In quel tempo, Gesù, uscito dalla regione di Tiro, passando per Sidone, venne verso il mare di Galilea in pieno territorio della Decapoli. Gli portarono un sordomuto e lo pregarono di imporgli la mano. Lo prese in disparte, lontano dalla folla, gli pose le dita negli orecchi e con la saliva gli toccò la lingua; guardando quindi verso il cielo, emise un sospiro e gli disse: «Effatà», cioè: «Apriti!». E subito gli si aprirono gli orecchi, si sciolse il nodo della sua lingua e parlava correttamente. E comandò loro di non dirlo a nessuno.
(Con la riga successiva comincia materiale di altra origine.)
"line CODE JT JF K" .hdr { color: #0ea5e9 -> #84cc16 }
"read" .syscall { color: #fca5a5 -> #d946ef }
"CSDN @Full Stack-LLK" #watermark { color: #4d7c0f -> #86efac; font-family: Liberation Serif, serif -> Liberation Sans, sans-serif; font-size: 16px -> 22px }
Ma più egli lo proibiva, più essi lo proclamavano e, pieni di stupore, dicevano: «Ha fatto bene ogni cosa: fa udire i sordi e fa parlare i muti!».
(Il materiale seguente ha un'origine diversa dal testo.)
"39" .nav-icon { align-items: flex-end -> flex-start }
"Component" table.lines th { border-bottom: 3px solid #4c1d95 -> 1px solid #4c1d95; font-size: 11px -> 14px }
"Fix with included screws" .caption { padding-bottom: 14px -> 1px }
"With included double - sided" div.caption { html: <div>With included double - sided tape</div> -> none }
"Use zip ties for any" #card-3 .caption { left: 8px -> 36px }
In questo racconto Gesù appare innanzitutto come il “passatore” di frontiere: cammina con i suoi attraversando la Galilea, passando alle città fenice di Tiro e Sidone, fino alla Decapoli pagana. Il cammino di Gesù, l’uomo senza confini, è come una sutura che cuce insieme i lembi di una ferita, alla ricerca di quella dimensione dell’umano che ci accomuna tutti e che viene prima di ogni divisione culturale, religiosa, razziale.

Gli portarono un sordomuto. Un uomo imprigionato nel silenzio, una vita dimezzata, ma che viene “portato”, da una piccola comunità di persone che gli vogliono bene, fino a quel maestro straniero, ma per il quale ogni terra straniera è patria.
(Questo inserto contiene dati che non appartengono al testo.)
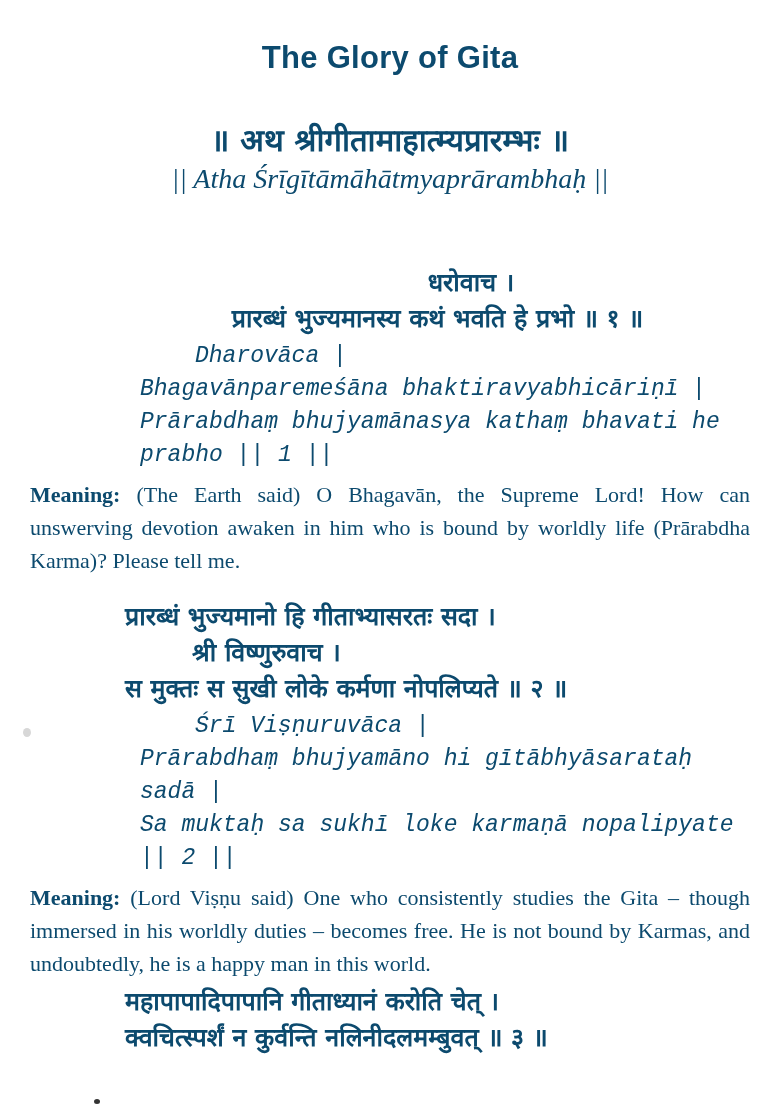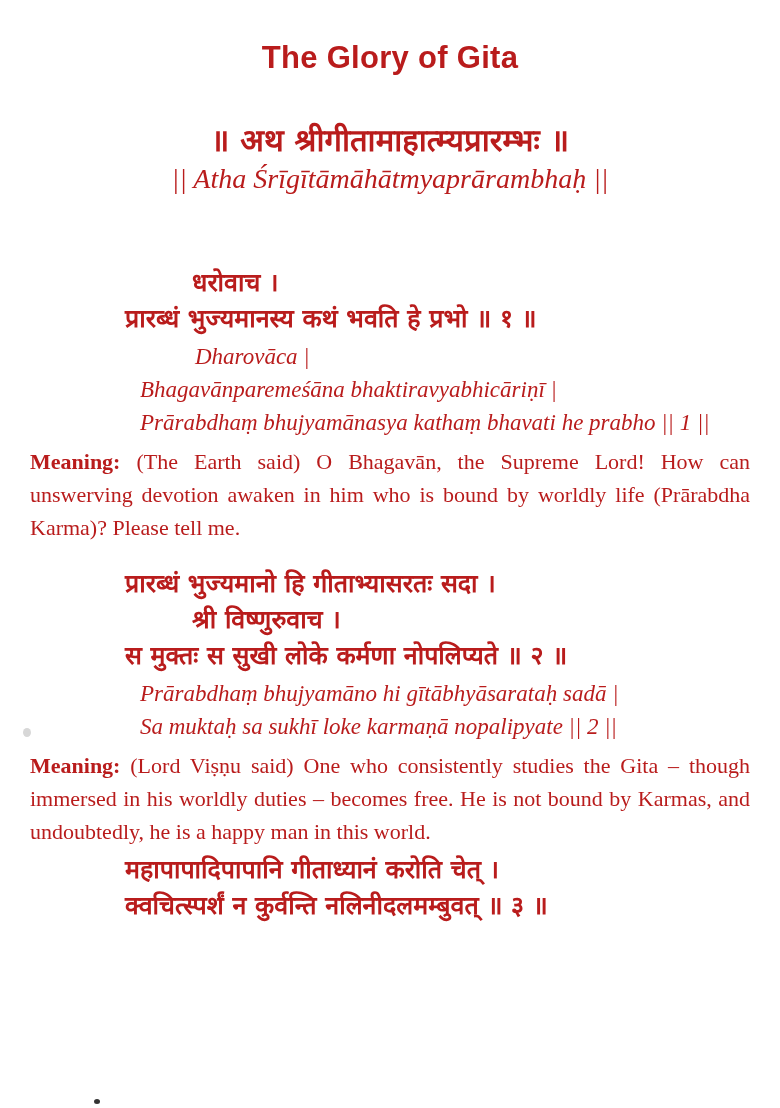"The Glory of Gita" .page { color: #b91c1c -> #0c4a6e }
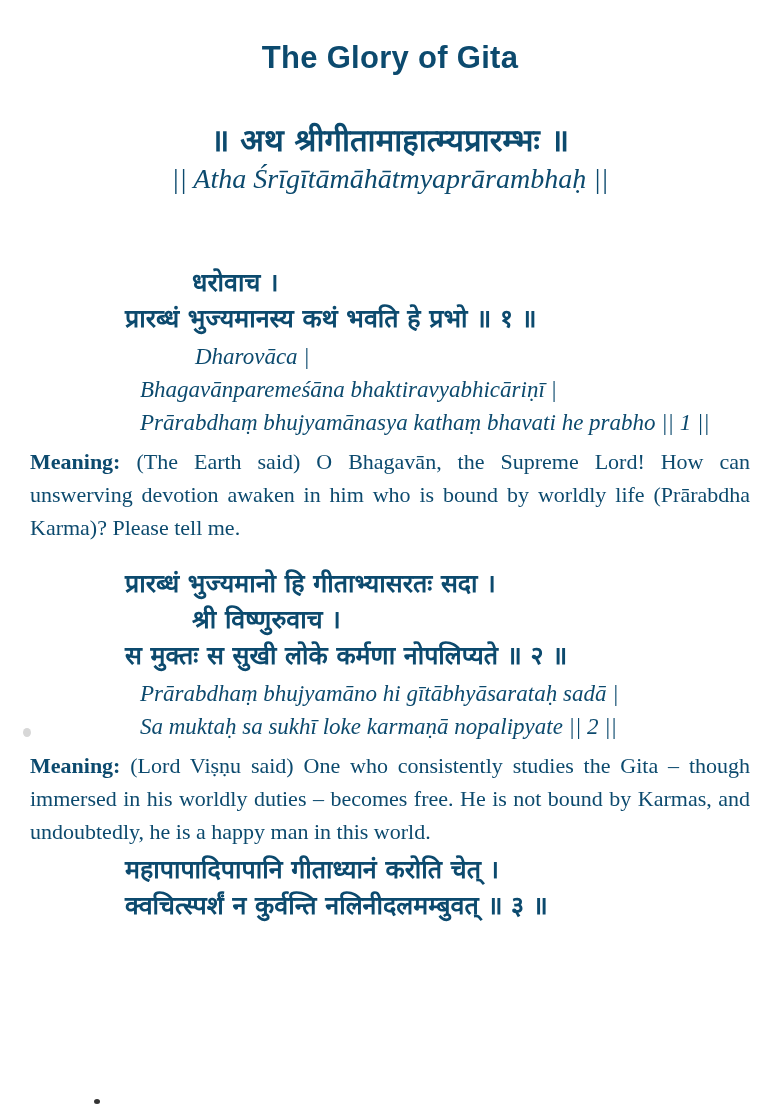"धरोवाच ।" #s1 .verse-block { text-align: none -> center }
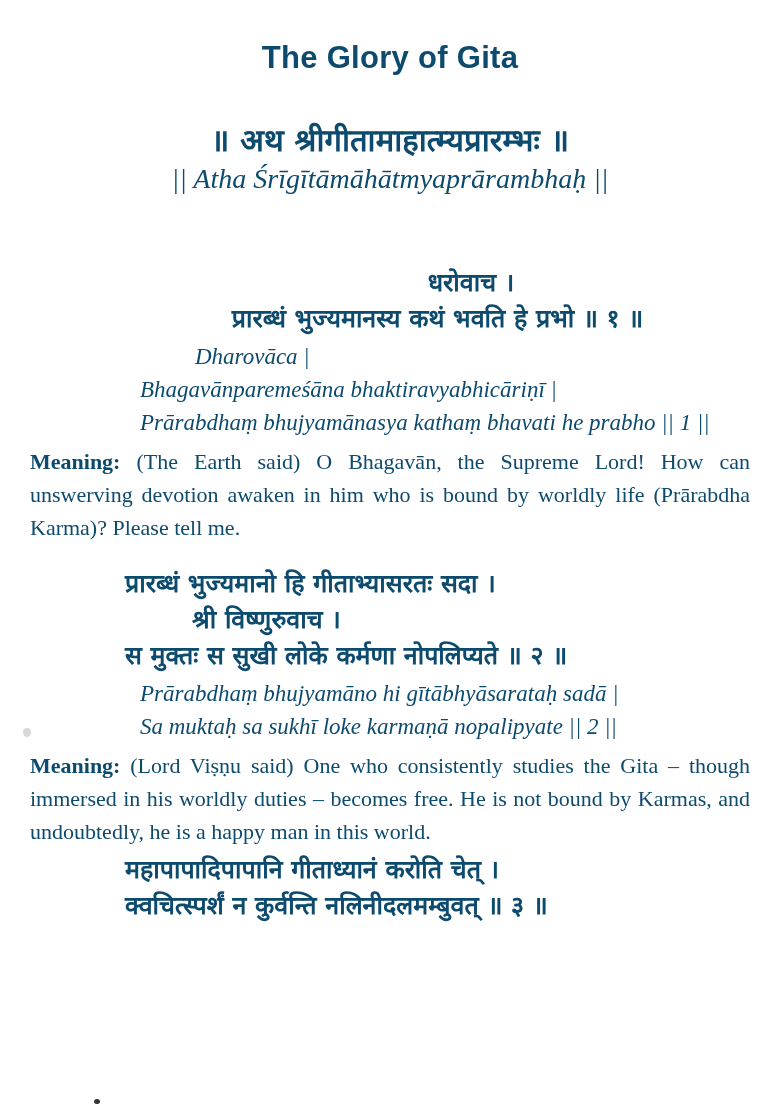"Dharovāca |" .tline { font-family: none -> Liberation Mono, monospace }
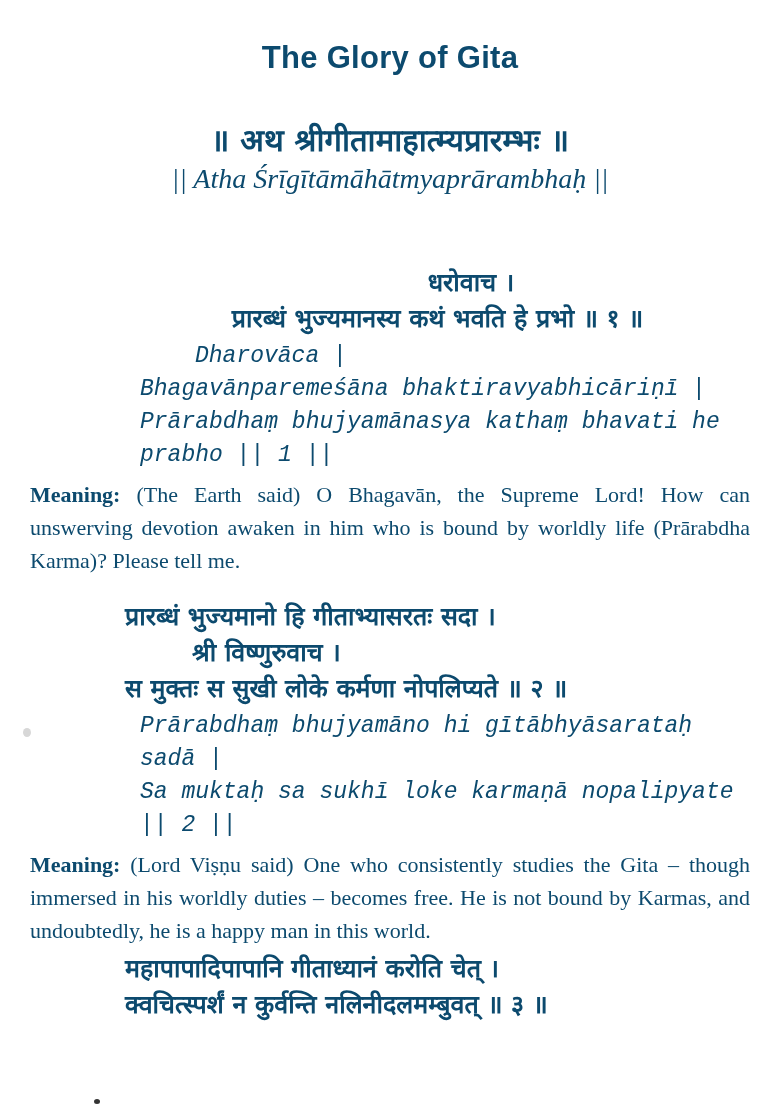"Śrī Viṣṇuruvāca |" p.translit { html: none -> <p>Śrī Viṣṇuruvāca |</p> }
E lo pregarono di imporgli la mano. Ma Gesù fa molto di più. Appartiene proprio alla pedagogia dell’attenzione la successione delle parole e dei gesti. Lo prende, per mano probabilmente, e lo porta via con sé, in disparte, lontano dalla folla, e così gli esprime un’attenzione speciale; non è più uno dei tanti emarginati anonimi, ora è il preferito, e il maestro è tutto per lui, e iniziano a comunicare così, con l’attenzione, occhi negli occhi, senza parole. E seguono dei gesti molto corporei e insieme molto delicati.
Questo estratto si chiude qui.